Another problem with the "open loop" technique is that the playback device and the recording device are both digital, yet unsynchronized, and this often produces artefacts when digitally processing the recording of the test signal due to slight variations between the actual sampling rates.

However, soon I realized that Teensy is actually is much more versatile than a regular microcontroller. First, it can act as a USB audio interface (see the details here), which means that the measurement application can work in real time, in a "closed loop" measurement mode which is more productive than "open loop." In theory, with a good I2S audio I/O board connected to Teensy it would be possible to run both playback and recoding from a measurement microphone through Teensy. However, the microphone input on the Audio Shield was not designed for acoustic measurements, thus an external audio card is required.

The external audio card needs a way to synchronize its clock with Teensy. Otherwise, as I've mentioned, there is a high chance of getting a skewed measurement. One approach to syncing two USB audio devices is to use the feature of macOS, as I've done previously for Ambeo headset. However, a better way is to utilize the built-in SPDIF output on Teensy. This is the diagram of the measurement loop I've ended up with:

Teensy provides clock to RME Fireface and does playback. Fireface handles input from a measurement microphone. This arrangement has demonstrated solid correlation in Smaart, which means we are actually measuring the output of the system and can tweak it.

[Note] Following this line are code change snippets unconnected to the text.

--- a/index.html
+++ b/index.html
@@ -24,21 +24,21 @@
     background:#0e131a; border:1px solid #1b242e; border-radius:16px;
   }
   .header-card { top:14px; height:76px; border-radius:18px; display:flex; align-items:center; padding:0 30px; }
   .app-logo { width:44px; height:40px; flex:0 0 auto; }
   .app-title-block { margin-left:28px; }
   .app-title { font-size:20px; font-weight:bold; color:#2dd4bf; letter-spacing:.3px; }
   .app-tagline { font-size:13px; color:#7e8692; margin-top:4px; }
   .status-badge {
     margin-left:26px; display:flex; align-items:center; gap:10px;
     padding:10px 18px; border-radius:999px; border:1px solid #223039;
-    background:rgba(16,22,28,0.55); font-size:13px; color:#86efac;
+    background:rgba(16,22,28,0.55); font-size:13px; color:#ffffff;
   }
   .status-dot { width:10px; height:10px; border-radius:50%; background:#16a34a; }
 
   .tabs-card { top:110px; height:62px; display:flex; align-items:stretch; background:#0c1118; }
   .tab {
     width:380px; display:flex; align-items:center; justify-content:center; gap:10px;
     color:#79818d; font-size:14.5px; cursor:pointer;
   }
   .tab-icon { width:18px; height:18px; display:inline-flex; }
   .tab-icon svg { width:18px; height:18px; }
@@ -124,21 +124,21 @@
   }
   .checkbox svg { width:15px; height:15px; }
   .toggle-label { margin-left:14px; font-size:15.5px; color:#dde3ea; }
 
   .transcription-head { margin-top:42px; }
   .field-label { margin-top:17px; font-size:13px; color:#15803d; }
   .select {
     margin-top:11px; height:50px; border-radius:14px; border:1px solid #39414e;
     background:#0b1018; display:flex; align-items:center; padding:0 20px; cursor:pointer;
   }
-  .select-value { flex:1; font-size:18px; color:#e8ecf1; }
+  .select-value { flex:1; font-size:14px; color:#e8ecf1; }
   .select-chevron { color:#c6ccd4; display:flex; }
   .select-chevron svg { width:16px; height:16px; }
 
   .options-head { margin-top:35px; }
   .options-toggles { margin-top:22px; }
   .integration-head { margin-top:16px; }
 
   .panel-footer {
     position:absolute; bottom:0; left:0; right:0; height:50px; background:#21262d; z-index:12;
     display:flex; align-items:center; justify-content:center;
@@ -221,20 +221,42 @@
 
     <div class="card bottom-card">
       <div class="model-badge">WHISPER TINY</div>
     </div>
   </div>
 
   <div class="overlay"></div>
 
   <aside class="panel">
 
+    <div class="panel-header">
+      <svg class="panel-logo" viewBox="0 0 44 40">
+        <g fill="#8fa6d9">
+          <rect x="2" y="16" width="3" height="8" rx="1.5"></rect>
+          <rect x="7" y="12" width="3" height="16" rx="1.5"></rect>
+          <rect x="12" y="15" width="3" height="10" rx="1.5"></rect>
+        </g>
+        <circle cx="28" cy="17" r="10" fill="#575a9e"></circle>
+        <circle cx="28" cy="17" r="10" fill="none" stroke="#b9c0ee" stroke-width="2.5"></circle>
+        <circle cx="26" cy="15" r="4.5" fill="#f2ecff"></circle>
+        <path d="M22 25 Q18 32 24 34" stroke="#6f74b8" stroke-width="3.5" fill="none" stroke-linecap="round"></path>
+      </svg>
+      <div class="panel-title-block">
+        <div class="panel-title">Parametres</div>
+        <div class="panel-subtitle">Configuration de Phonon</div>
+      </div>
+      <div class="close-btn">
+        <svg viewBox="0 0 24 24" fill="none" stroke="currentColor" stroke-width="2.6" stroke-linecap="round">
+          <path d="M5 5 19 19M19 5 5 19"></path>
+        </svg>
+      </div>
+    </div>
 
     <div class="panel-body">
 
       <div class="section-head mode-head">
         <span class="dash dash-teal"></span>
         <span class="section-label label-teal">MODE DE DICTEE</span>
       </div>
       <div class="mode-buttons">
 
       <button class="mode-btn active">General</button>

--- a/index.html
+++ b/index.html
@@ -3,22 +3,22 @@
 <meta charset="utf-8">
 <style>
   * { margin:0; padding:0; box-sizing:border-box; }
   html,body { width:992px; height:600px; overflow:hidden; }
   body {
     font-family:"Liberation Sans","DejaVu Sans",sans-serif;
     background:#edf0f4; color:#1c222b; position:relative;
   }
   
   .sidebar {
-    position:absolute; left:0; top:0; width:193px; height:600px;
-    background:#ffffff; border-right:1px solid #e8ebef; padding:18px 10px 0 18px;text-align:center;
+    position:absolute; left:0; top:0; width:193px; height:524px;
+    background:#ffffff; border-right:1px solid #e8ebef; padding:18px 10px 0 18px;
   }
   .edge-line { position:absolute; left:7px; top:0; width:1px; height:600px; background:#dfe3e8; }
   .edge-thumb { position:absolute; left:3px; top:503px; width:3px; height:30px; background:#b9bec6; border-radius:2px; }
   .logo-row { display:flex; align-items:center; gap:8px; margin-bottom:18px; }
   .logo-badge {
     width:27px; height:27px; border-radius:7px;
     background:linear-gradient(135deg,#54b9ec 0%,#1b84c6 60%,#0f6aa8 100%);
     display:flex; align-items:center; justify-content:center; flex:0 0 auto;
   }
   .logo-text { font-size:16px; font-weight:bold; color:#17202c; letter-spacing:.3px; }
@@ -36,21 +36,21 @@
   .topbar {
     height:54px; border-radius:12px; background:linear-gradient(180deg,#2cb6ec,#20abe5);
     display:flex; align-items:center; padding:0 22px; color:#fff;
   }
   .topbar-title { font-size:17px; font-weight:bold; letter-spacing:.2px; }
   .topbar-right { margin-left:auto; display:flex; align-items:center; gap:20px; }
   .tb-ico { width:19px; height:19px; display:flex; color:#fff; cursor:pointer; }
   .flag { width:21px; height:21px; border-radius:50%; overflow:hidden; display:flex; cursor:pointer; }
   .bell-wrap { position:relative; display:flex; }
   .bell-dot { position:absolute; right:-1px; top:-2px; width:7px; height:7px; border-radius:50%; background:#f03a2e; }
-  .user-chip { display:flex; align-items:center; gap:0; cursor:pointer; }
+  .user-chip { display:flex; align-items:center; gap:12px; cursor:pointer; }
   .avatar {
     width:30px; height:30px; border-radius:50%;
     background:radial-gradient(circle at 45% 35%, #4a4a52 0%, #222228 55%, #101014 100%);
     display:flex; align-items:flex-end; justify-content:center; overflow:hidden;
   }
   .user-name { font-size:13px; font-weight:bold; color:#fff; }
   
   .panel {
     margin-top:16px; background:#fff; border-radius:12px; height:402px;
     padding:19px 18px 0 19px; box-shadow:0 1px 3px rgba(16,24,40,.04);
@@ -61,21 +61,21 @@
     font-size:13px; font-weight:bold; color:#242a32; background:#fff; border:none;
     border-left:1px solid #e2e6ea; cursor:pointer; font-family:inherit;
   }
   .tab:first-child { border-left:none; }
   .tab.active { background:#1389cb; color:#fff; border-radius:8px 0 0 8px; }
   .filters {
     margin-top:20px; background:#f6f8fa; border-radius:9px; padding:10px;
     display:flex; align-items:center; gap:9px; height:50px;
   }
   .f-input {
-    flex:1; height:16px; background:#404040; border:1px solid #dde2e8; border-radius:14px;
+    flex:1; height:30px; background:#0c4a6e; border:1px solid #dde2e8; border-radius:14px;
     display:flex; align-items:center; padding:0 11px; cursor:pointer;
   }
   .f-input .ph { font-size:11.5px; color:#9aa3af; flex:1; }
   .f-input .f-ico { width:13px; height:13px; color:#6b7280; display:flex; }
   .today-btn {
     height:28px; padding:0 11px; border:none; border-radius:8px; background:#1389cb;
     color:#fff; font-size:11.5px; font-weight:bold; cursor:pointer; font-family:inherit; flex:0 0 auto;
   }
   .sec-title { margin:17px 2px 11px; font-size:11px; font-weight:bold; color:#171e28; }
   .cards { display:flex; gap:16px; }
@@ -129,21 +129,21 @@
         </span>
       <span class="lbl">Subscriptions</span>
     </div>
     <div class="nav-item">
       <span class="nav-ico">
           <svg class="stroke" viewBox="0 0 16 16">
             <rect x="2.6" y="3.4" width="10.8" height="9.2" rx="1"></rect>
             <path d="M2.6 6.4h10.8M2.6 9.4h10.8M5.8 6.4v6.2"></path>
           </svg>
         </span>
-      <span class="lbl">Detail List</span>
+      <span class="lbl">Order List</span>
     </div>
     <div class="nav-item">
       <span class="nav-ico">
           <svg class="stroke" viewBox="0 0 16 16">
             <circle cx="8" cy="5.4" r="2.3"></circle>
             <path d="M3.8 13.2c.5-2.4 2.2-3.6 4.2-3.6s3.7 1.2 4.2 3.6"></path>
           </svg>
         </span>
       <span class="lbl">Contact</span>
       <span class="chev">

For tweaking, I preferred to use REW. Teensy Audio Library offers a biquad filter component which accepts raw coefficients, and REW is very handy for generating them. This was my workflow:

  1. Measure the response of the ABC using REW.
  2. Go to EQ dialog. Use "Generic" equalizer mode.
  3. Adjust the target curve and let REW calculate correction filters. If there are too many of them (the biquad component on Teensy allows only 4), disable them, and ask REW to optimize using only the remaining ones.
  4. Save the biquad coefficients to a file for 44.1 kHz sampling rate (only Generic equalizer in REW allows choosing the SR).
  5. Paste generated biquads into code, negating the signs for a1 and a2 coefficients.
  6. Update the sketch on Teensy.
  7. Restart REW since unfortunately the USB audio interface exposed by Teensy resets after reflashing and REW (and any other audio program) loses it.

Below are frequency responses graphs below and after tuning. The main problem with this speaker / enclosure is the dip at about 5 kHz and following it—a huge scoop. This makes the overall sounding telephone-like, but it's hard to do anything about it:

In time domain, there is noticeable "boominess" in the low end:

Power Consumption

Since it's a battery powered device, I wanted to make sure that it doesn't run out of battery too quickly. In order to measure power consumption, I first measured the actual voltage provided by the battery when powering Teensy, it was 4.1 VDC. Then I dialed this voltage on a desktop power supply, powered the ABC from it, and checked the current displayed, it was 125 mA when idle and 150 mA when playing sounds. Having that the battery is rated at 2200 mAh, the toy can work for hours.

I checked whether Teensy can turn itself off, and found that it's only possible using an external circuitry for power control. I didn't consider this in the initial design, so I decided to go without it. In fact, my daughter is disciplined enough to turn the toy off after using, so there is really no need for this extra circuit.


So far, this was the longest project I had undertook. Next time, I would likely try to limit the time spent, as seeing no light at the end of the tunnel for a long time lowers your morale. It was a great relief to have this project finished.

The whole idea of using a microcontroller for doing audio automation seems very appealing though. I can see how Teensy can be used in various audio devices. I would also like to use Teensy in some audio processing project, but I need first to figure out how to go beyond the default 44.1 kHz, 16-bit mode for audio processing.